Le fait est que, pour beaucoup d’hommes japonais, le congé de paternité reste 絵に描いた餅 (e ni kaita mochi, pie in the sky, ). Même ceux qui en prennent peuvent subir des répercussions. L’année dernière, un employé de Kaneka Corp. a été contraint d’être transféré à son retour de 育児休暇, une décision que sa femme a dénoncée sur les médias sociaux. Deux mois plus tard, un employé d’Asics Corp. a poursuivi son entreprise pour パタハラ (pata-hara, harcèlement de paternité), l’équivalent masculin de マタハラ (mata-hara, harcèlement de maternité), lorsqu’il a été mal traité pour ce qu’il croyait être un congé de paternité après la naissance de ses fils. Certains critiques pensent que les entreprises japonaises n’adopteront jamais pleinement le congé de paternité parce que personne dans leurs rangs supérieurs n’a envisagé d’exercer ce 権利 (kenri, droit) eux-mêmes.
Ayant dit cela, le Japon a un 福利厚生 raisonnable (fukuri kōsei, programme d’aide sociale) et le congé de paternité est un droit sanctionné par la loi. Certains pères (mais pas beaucoup) ont choisi de prendre jusqu’à trois mois de congé – tout en recevant l’育休手当 (ikukyū teate, allocation de congé de garde d’enfants).

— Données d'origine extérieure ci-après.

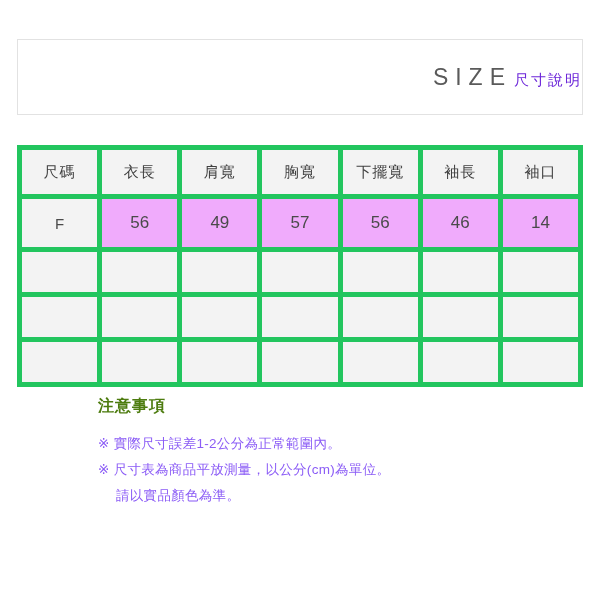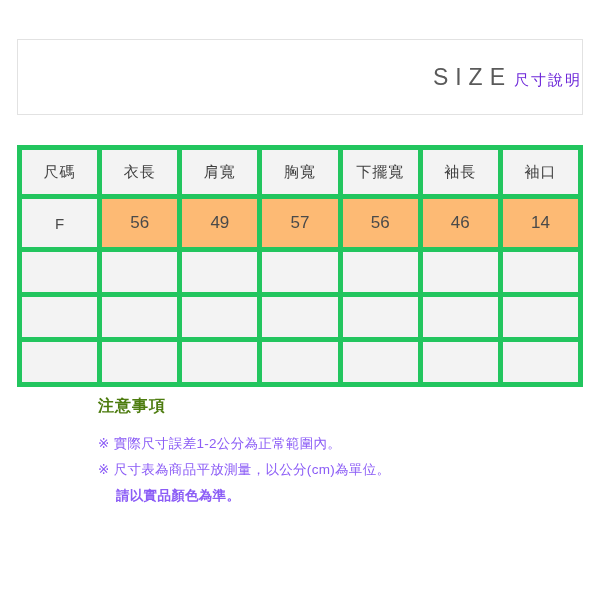"56" .size-table tr.data td { background: #fdba74 -> #f0abfc }
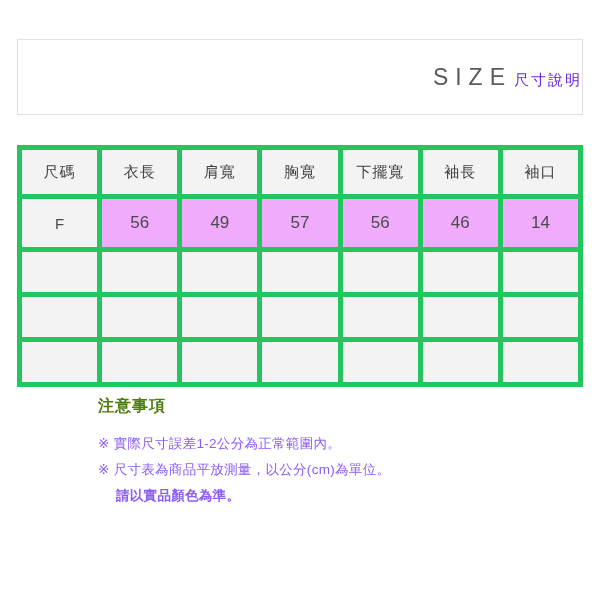"請以實品顏色為準。" .note-line.indent { font-weight: bold -> none }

Actuellement, 男性の育休取得率 (dansei no ikukyū shutoku-ritsu, le pourcentage d’hommes prenant un congé de paternité) est d’environ 6 % en 2018, selon le ministère de la Santé, du Travail et des Affaires sociales. C’est le plus élevé depuis que le ministère a commencé à faire des enquêtes en 1996, mais c’est encore lamentablement bas comparé à environ 80 pour cent des pères prenant un congé en Norvège et en Suède.
Pour autant, pour des gens comme moi, l’air a changé plus vite que nous aurions pu l’imaginer. Il y a vingt ans, vous ne verriez presque jamais un homme poussant une poussette de bébé, mais maintenant ils sont partout. La おむつ交換台 (omutsu kōkan-dai, table à langer) est devenue la norme dans toutes les toilettes publiques, quel que soit le sexe. 古くてかたい nous sommes peut-être, mais maintenant un homme qui ne peut pas 育児参加 (ikuji sanka, participer à l’éducation des enfants) est un homme qui risque de perdre sa famille. Et donc, respectueusement, je voudrais dire merci à M. Koizumi d’être un vrai 日本男児.